I’d like to think this is not the case anymore—that all things are in fact on equal footing. That’s what we’d all like to believe. I, in fact, want desperately to believe it. So then let’s say “women’s poetry” is not something lesser than “poetry” in general. Not necessarily a subset, but perhaps, like poems written by doctors, or cowboys, or blue collar workers, merely a lens of experience (albeit a broader one), which filters the universal, the poetry with the big P. The great universal.
Is it then defeating to claim the label “women’s poetry”—to celebrate and revel in what just might make our poems different in some way than that written by men, be it subject matter, tone, stance, or the way we use language itself? Is “holocaust-poetry” or “African-American poetry” loaded with the same negative connotations in the broader field of poetry, or are we simply worried that by embracing the term, we risk regressing back to that same marginalization. Why are we so worried that someone is going to take us less seriously for calling what we write “women’s poetry” especially if, best case scenario, 50% of the literary world and its readership is composed of women? Why would that be seen as lesser or separate or marginalized?
But then I realize we do not live in that ideal world I just constructed. Yes, half of the literary world is women, but a majority of those who have the power, the editors, the critics, etc… tend to be men. And some of them, though certainly not all, but the less evolved of them DO think “women’s poetry” denotes something lesser, something other. And there are women poets themselves who possibly agree with them which makes for an even sadder state of affairs. (I think of a classmate who once expressed a distaste for "chick poetry"...grr...) So what do we do then? When the very terminology that could be used to form cohesiveness and community (anthologies, journals, etc) becomes derogatory in the wrong hands?
And this doesn’t even begin to touch on readership. The question of poetry written FOR women. Les’s say you DO write predominantly for an audience of women? Why would that be considered inferior to writing for a more gender-neutral audience? Lets say a male poet set out to write a very male-centered book, lets say about bow-hunting or his oedipal complex (though this does not necessarily mean women wouldn’t be drawn to the books also). Would we say it’s less of a book because it’s going to attract a heavier male readership (I assume). Why do we think because things are written for women that they are somehow less important, when we buy an even greater portion of the books, compose a larger percent of the audience, and are increasingly tipping the scales in writing programs. I don’t think writing for a certain audience can’t, in itself, have a universal appeal. Just because a poet writes for an audience of women doesn’t mean there won’t be something to be found there for men. And vice versa. And perhaps all great canonical works in poetry somehow straddle both sexes in their appeal. But that fact shouldn’t make women touchy about writing for a female audience. Or beg the question that if they ARE, that their work won’t resonate with men or have a universal appeal. Why are men so often considered the integral half in the equation? What about the male-centric books that hardly appeal to women?

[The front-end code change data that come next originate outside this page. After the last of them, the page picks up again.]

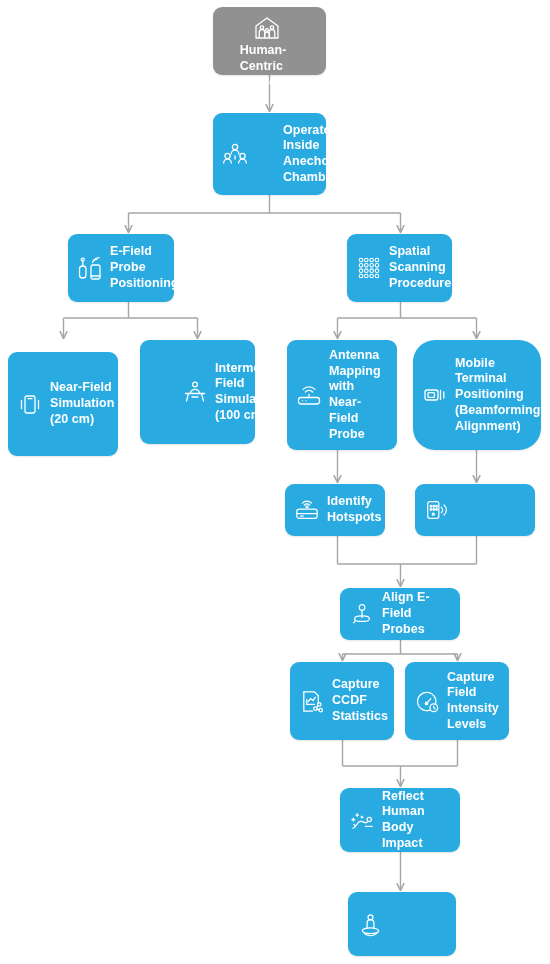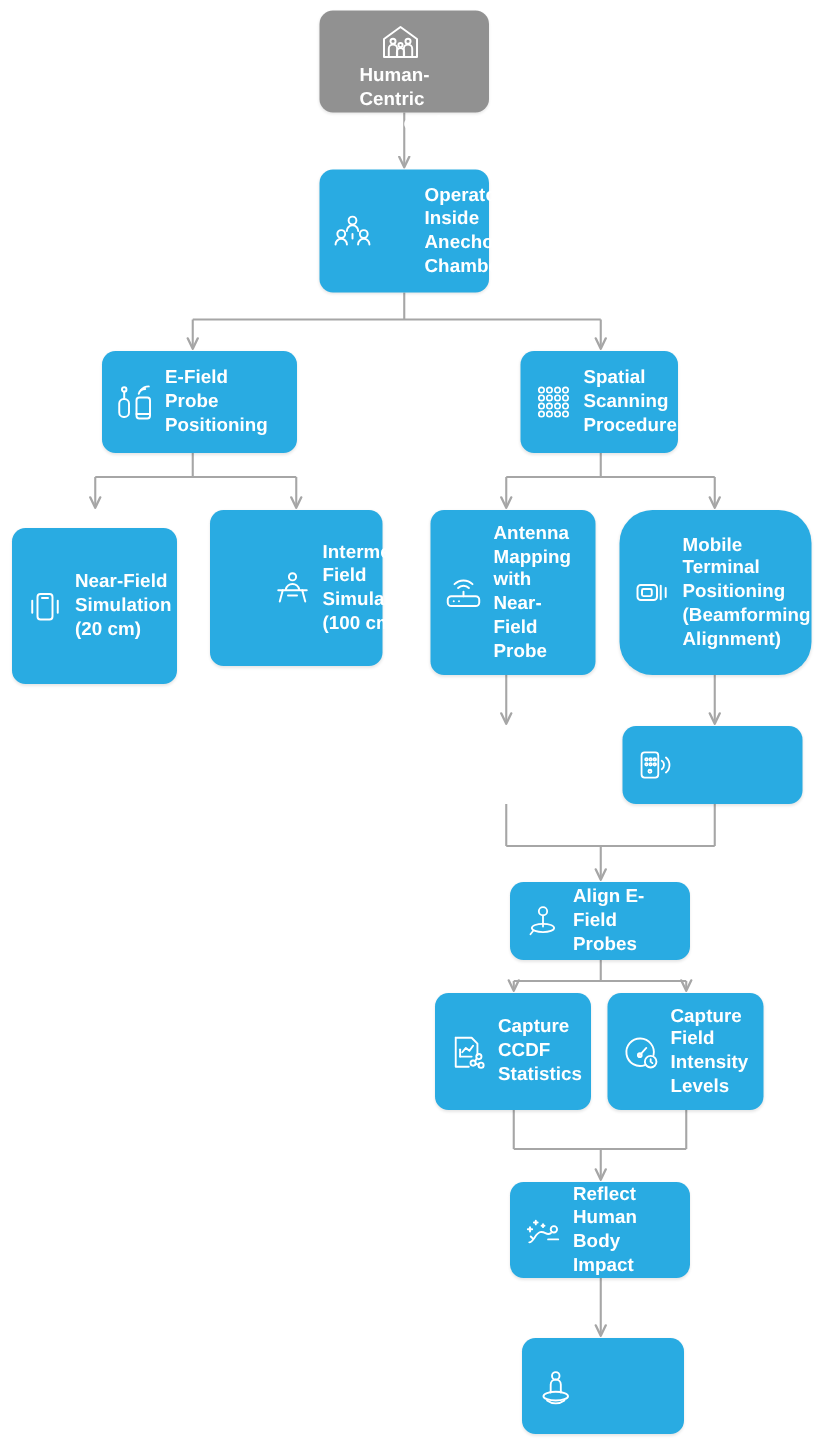--- a/index.html
+++ b/index.html
@@ -144,21 +144,21 @@
         <path d="M17.7 23 a3.8 3.8 0 0 1 7.6 0"></path>
         <path d="M14 16 v3"></path>
       </svg>
     </span>
     <span class="label">Operators
 Inside
 Anechoic
 Chamber</span>
   </div>
 
-  <div class="node blue" style="left:68px;top:234px;width:130px;height:68px;">
+  <div class="node blue" style="left:68px;top:234px;width:106px;height:68px;">
     <span class="icon">
       <svg width="28" height="28" viewBox="0 0 28 28" fill="none" stroke="#ffffff" stroke-width="1.3" stroke-linecap="round" stroke-linejoin="round">
         <rect x="3.5" y="12" width="6.5" height="12" rx="3"></rect>
         <path d="M6.8 12 V7"></path>
         <circle cx="6.8" cy="5.6" r="1.5"></circle>
         <rect x="15" y="11" width="9" height="14" rx="1.8"></rect>
         <path d="M15 22 h9"></path>
         <path d="M16.5 8.5 a4.5 4.5 0 0 1 4.3 -3.2"></path>
         <path d="M17.8 6.2 a6.8 6.8 0 0 1 5.4 -2.6"></path>
       </svg>
@@ -251,20 +251,34 @@
         <path d="M22.8 11 v6"></path>
       </svg>
     </span>
     <span class="label">Mobile
 Terminal
 Positioning
 (Beamforming
 Alignment)</span>
   </div>
 
+  <div class="node blue" style="left:285px;top:484px;width:100px;height:52px;">
+    <span class="icon">
+      <svg width="26" height="26" viewBox="0 0 28 28" fill="none" stroke="#ffffff" stroke-width="1.3" stroke-linecap="round" stroke-linejoin="round">
+        <rect x="3" y="13" width="22" height="10" rx="2.6"></rect>
+        <path d="M3 18 h22"></path>
+        <circle cx="14" cy="10.5" r="1.1"></circle>
+        <path d="M11 8.8 a4 4 0 0 1 6 0"></path>
+        <path d="M9 6.6 a7 7 0 0 1 10 0"></path>
+        <path d="M7 20.5 h3"></path>
+      </svg>
+    </span>
+    <span class="label">Identify
+Hotspots</span>
+  </div>
 
   <div class="node blue" style="left:415px;top:484px;width:120px;height:52px;">
     <span class="icon">
       <svg width="26" height="26" viewBox="0 0 28 28" fill="none" stroke="#ffffff" stroke-width="1.3" stroke-linecap="round" stroke-linejoin="round">
         <rect x="4" y="5" width="12" height="18" rx="2.2"></rect>
         <circle cx="7.5" cy="10" r="0.9"></circle>
           <circle cx="10.5" cy="10" r="0.9"></circle>
           <circle cx="13.5" cy="10" r="0.9"></circle>
         <circle cx="7.5" cy="13.5" r="0.9"></circle>
           <circle cx="10.5" cy="13.5" r="0.9"></circle>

I DO think experience is gendered, and this will vary from person to person. And I don't think that's a bad thing. My own work has a very distinctly feminine or "girly" feel to it and that in itself is part of my greater project. And that forms which writers I'm drawn to as well. It's when we start imposing value-judgements on things that it becomes bad. That poems about motherhood or dress-shopping are less important than grand heroic quests or bow-hunting.